--- Records for the task ---
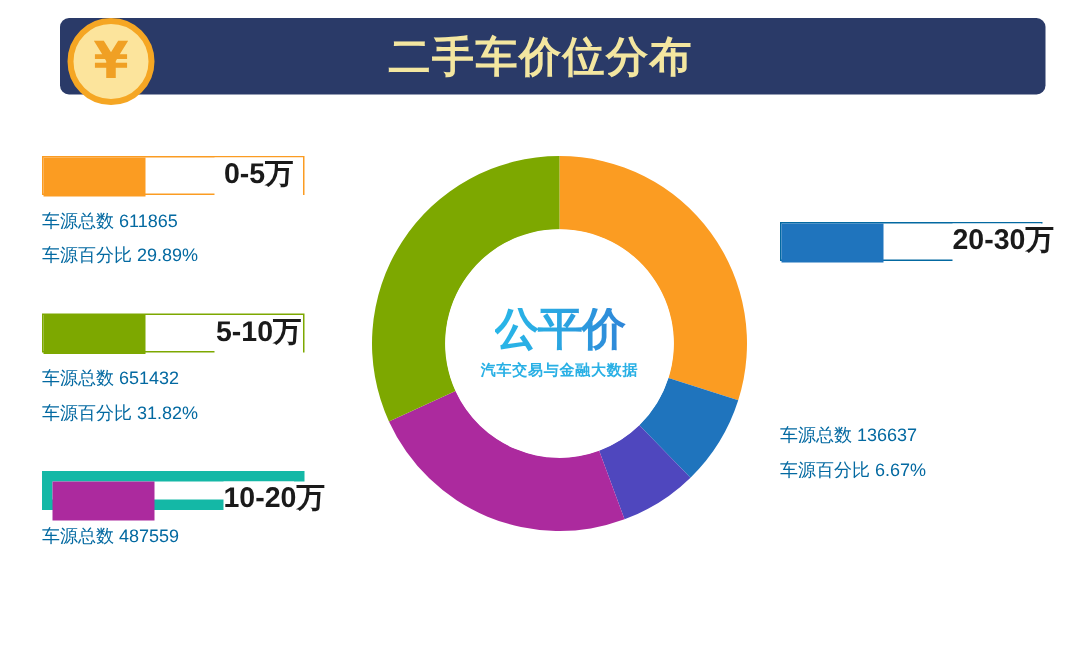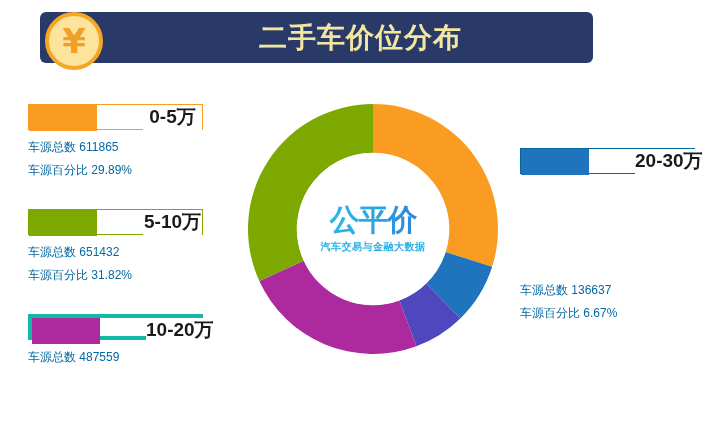"二手车价位分布" #header-bar { width: 553px -> 657px }
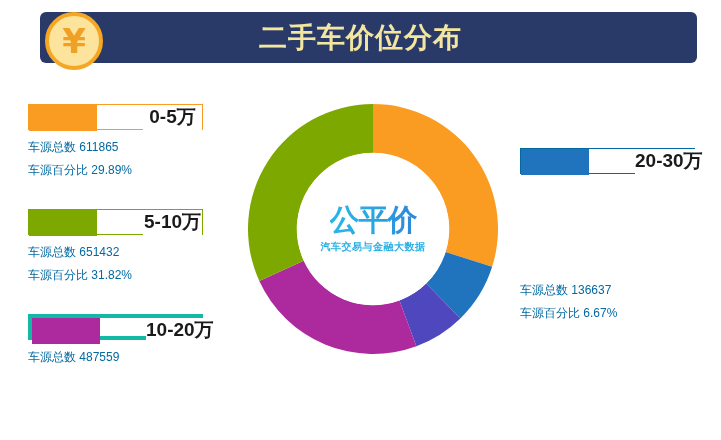"10-20万" div.legend-header { border: 4px solid #14b8a6 -> 7px solid #14b8a6 }
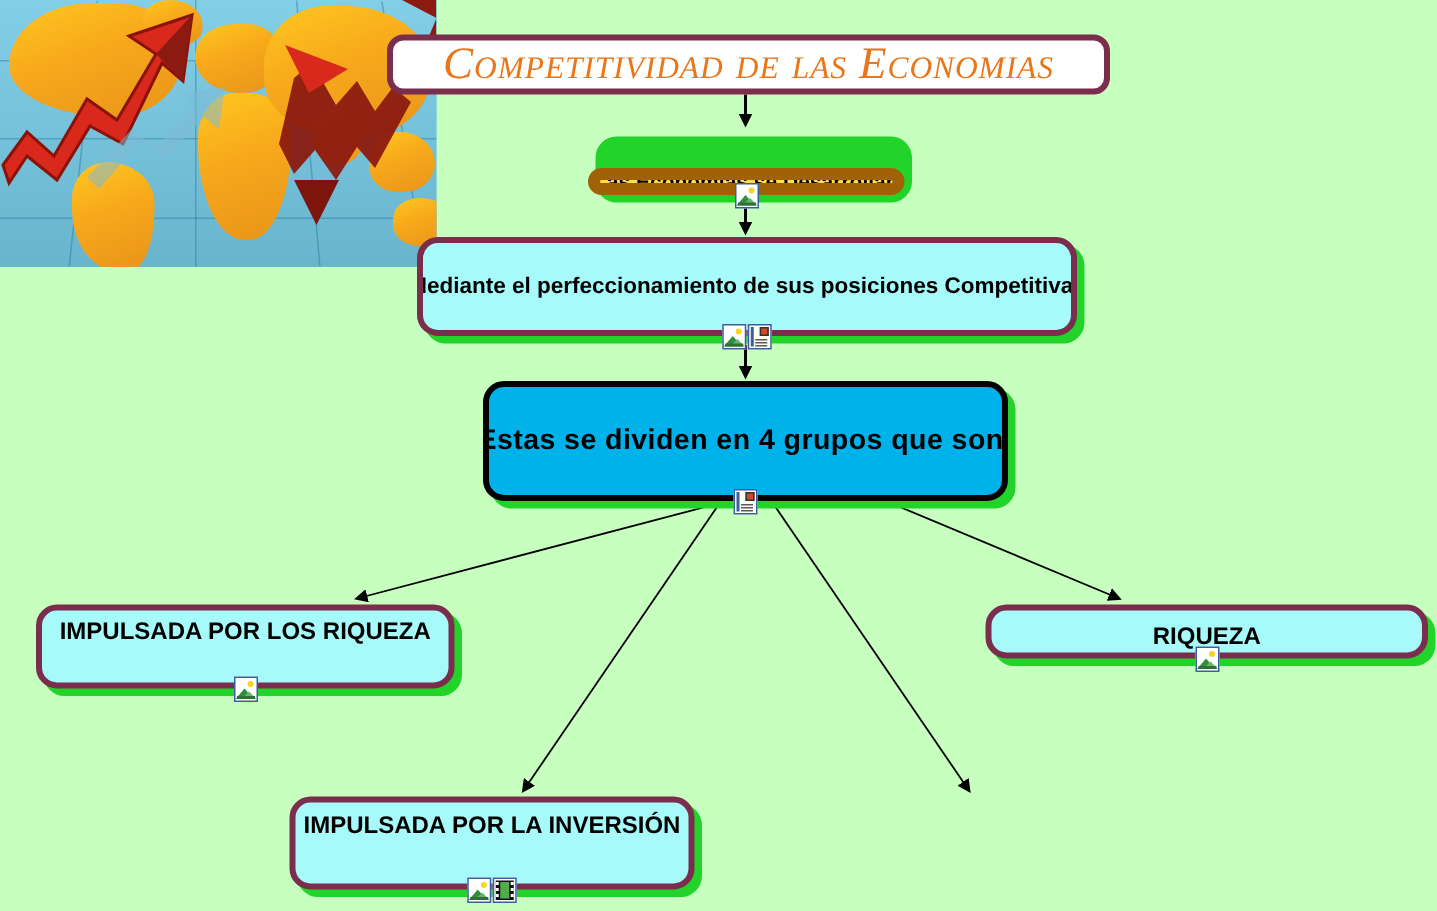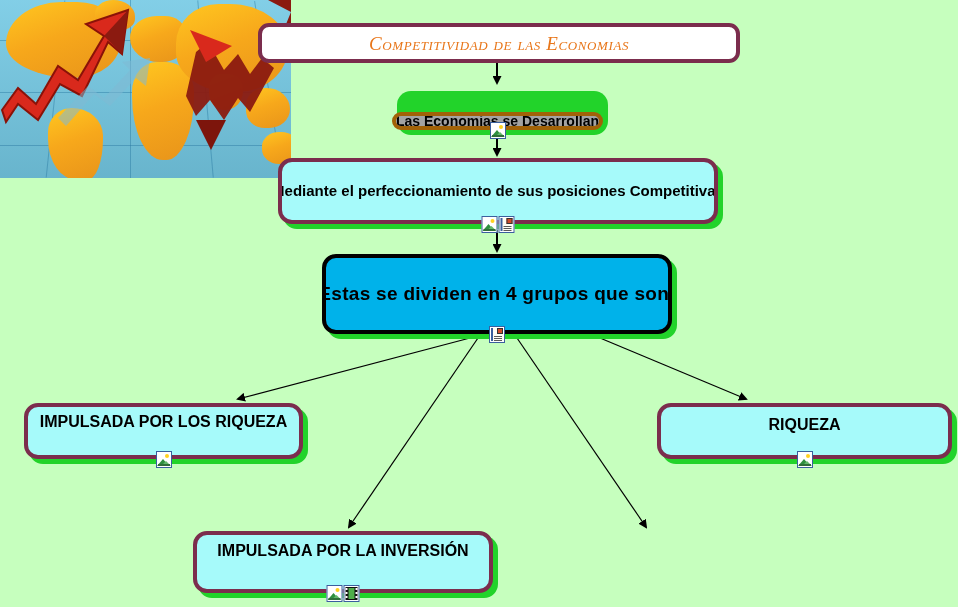"Competitividad de las Economias" .title-text { font-size: 19px -> 30px }
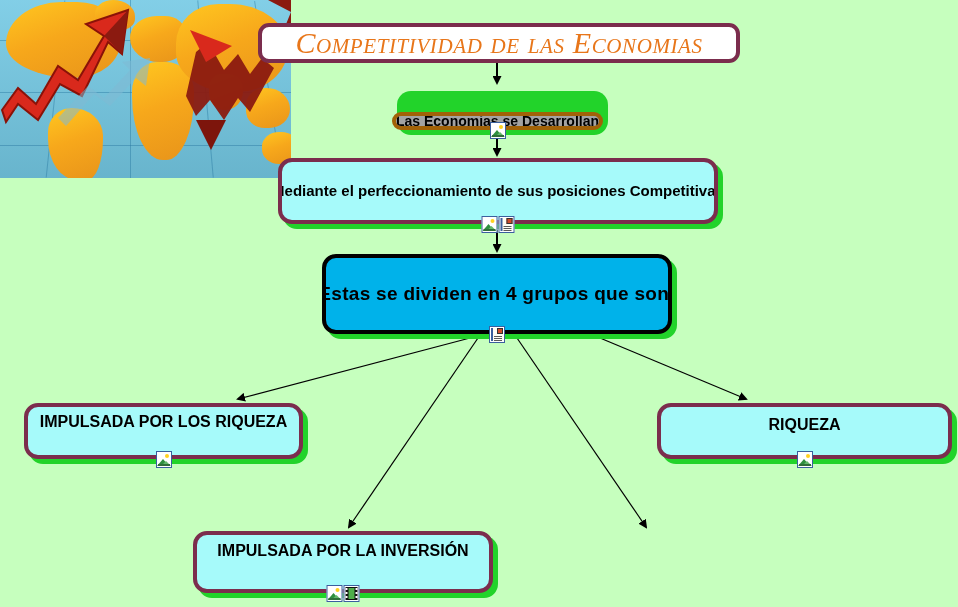"Las Economias se Desarrollan" .skin-green .body { background: #a3a3a3 -> #fde047; border: 4px solid #a16207 -> 8px solid #a16207 }
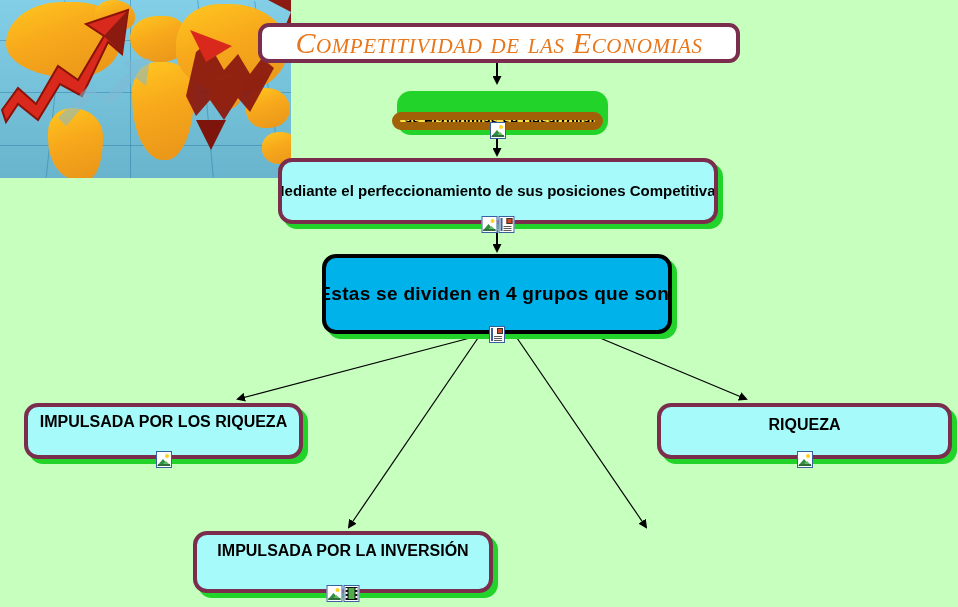"RIQUEZA" #node-riqueza { height: 56px -> 36px }
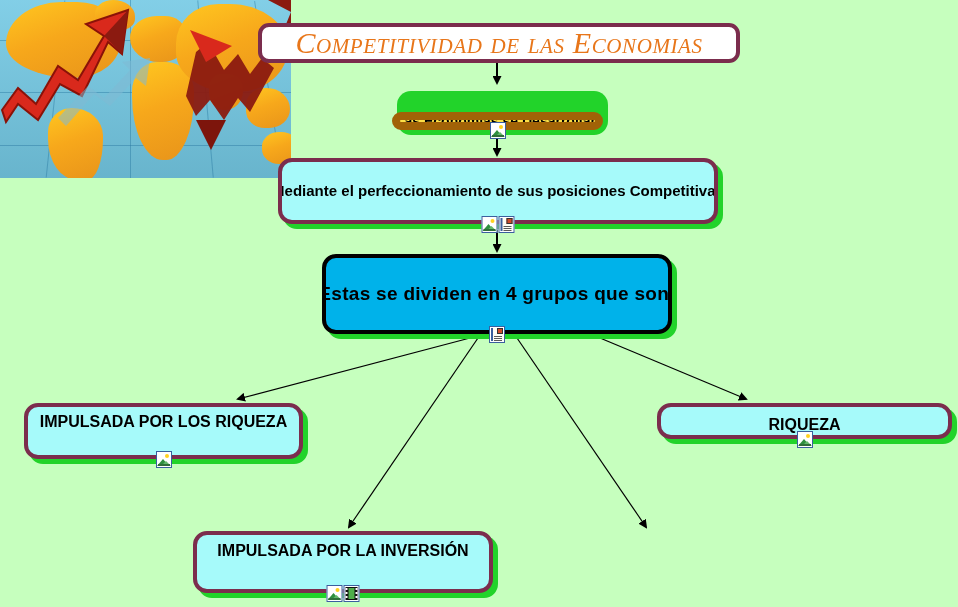"IMPULSADA POR LA INVERSIÓN" #node-inversion { width: 300px -> 270px }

--- Required work ---
Apart from the pictures, repeat every entry exactly.

--- Written answer ---
"二手车价位分布" #header-bar { width: 553px -> 657px }
"10-20万" div.legend-header { border: 4px solid #14b8a6 -> 7px solid #14b8a6 }
"Competitividad de las Economias" .title-text { font-size: 19px -> 30px }
"Las Economias se Desarrollan" .skin-green .body { background: #a3a3a3 -> #fde047; border: 4px solid #a16207 -> 8px solid #a16207 }
"RIQUEZA" #node-riqueza { height: 56px -> 36px }
"IMPULSADA POR LA INVERSIÓN" #node-inversion { width: 300px -> 270px }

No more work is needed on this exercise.